• **What is required**:
Find the string "tail" in the material. Copy every line that has it.

*** Block opens ***

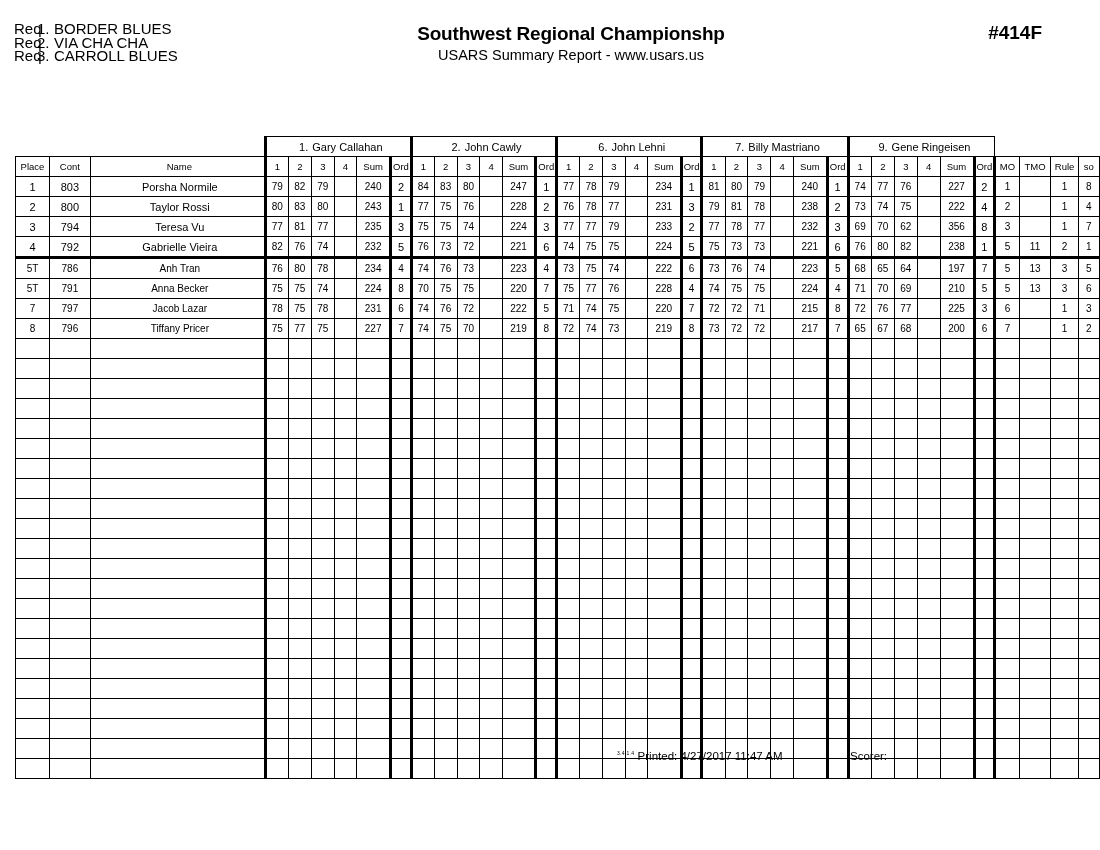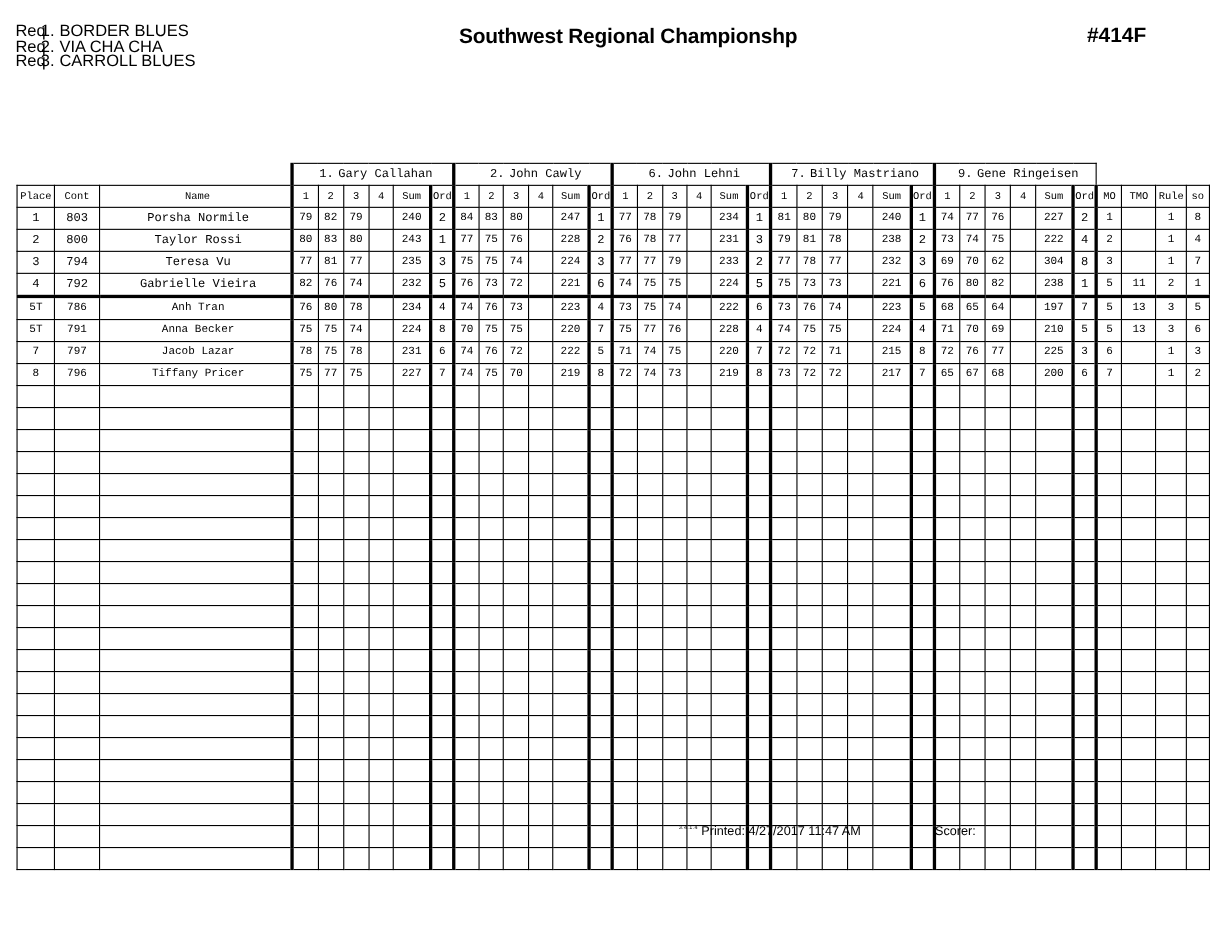--- a/index.html
+++ b/index.html
@@ -185,6 +185,7 @@
 
 <div id="title-block">
   <div id="event-title">Southwest Regional Championshp</div>
+  <div id="report-subtitle">USARS Summary Report - www.usars.us</div>
 </div>
 
 <div id="event-number">#414F</div>

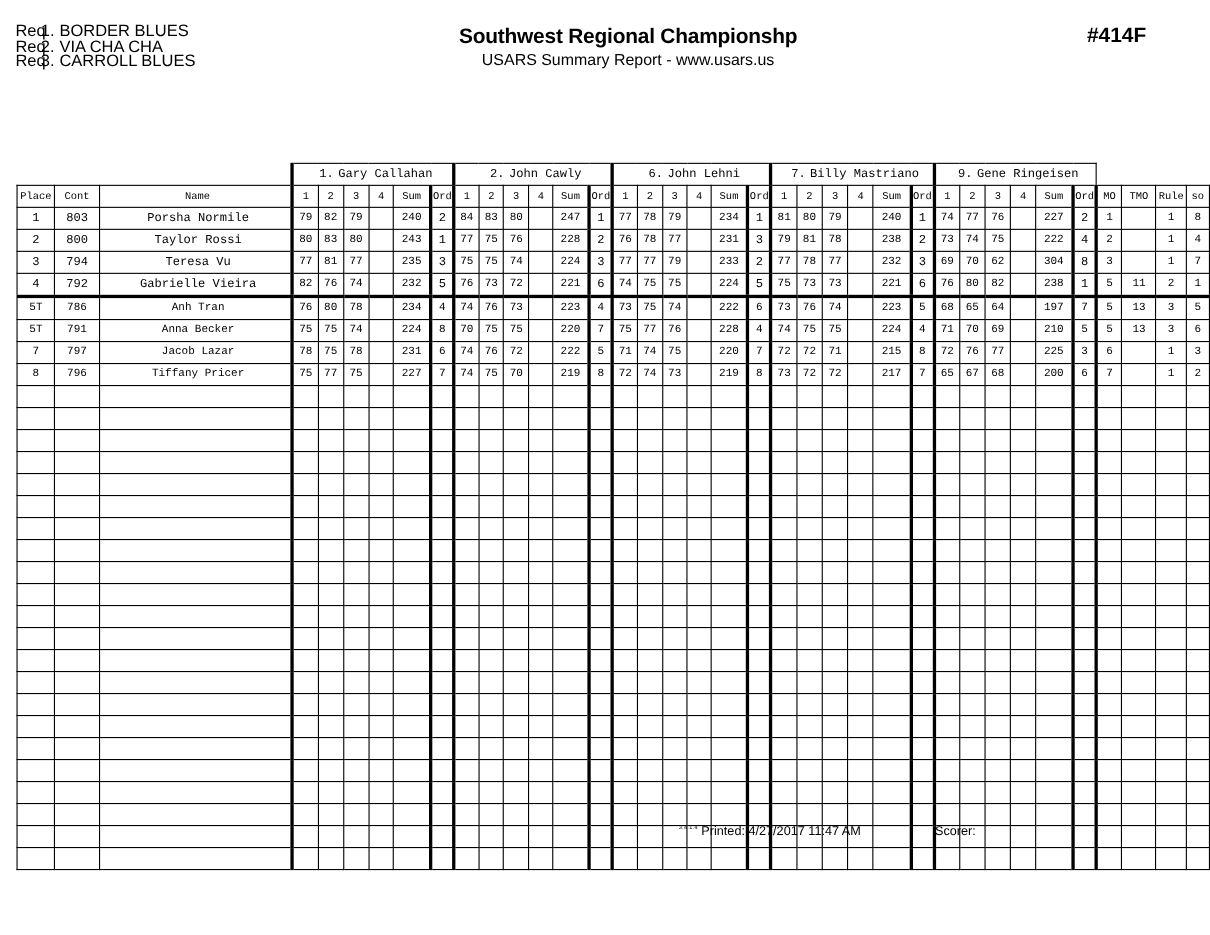--- a/index.html
+++ b/index.html
@@ -72,11 +72,10 @@
   #sheet {
     position: absolute;
     left: 15px;
-    top: 148px;
+    top: 136px;
     border-collapse: collapse;
     table-layout: fixed;
     font-size: 10px;
-    font-family: Liberation Mono, monospace;
   }
   #sheet td, #sheet th {
     border: 1px solid #000;

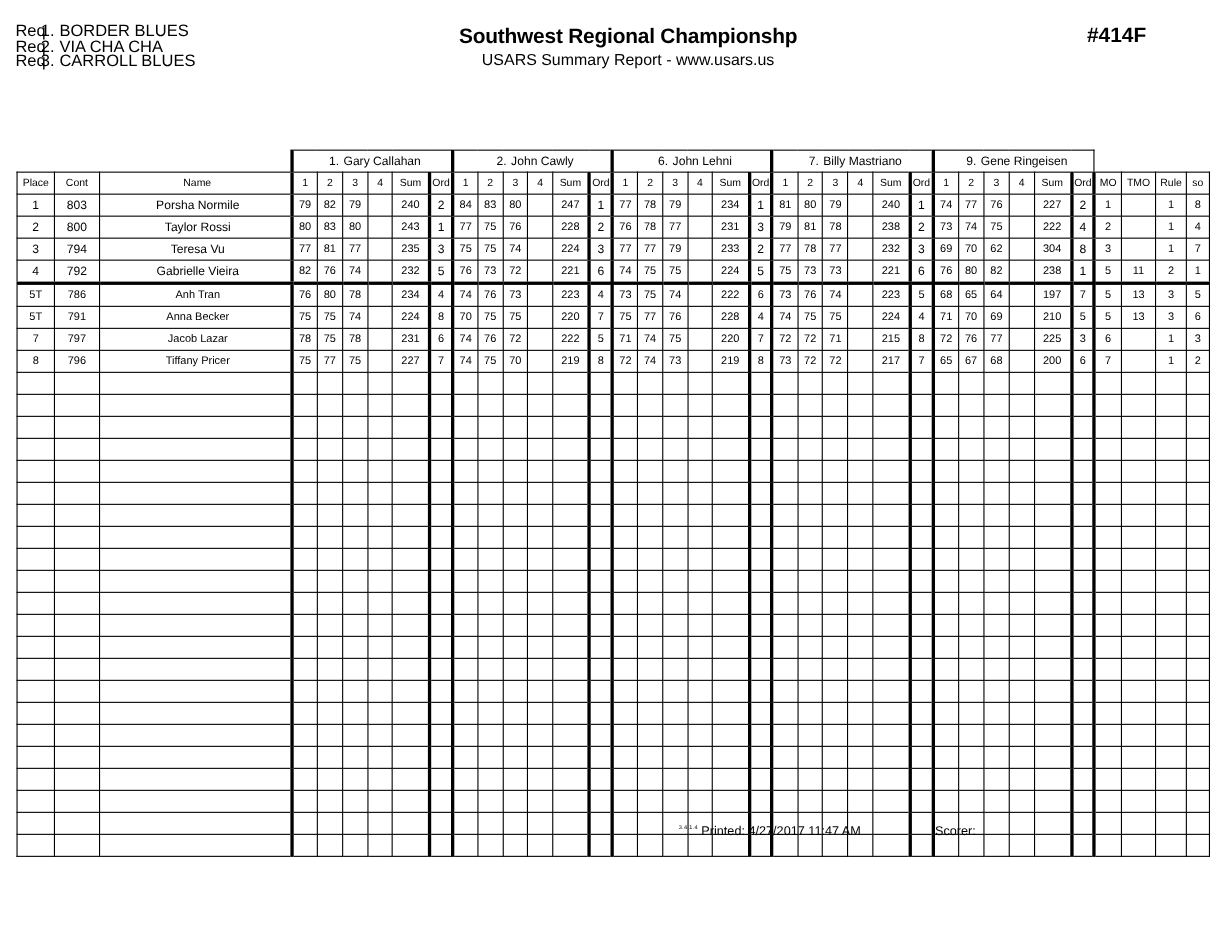--- a/index.html
+++ b/index.html
@@ -390,7 +390,7 @@
         <td class="sc">70</td>
         <td class="sc">62</td>
         <td class="sc">&nbsp;</td>
-        <td class="sum">304</td>
+        <td class="sum">356</td>
         <td class="ord">8</td>
         <td class="tail">3</td>
         <td class="tail">&nbsp;</td>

*** Block closes ***

• **Output of the task**:
         <td class="tail">3</td>
         <td class="tail">&nbsp;</td>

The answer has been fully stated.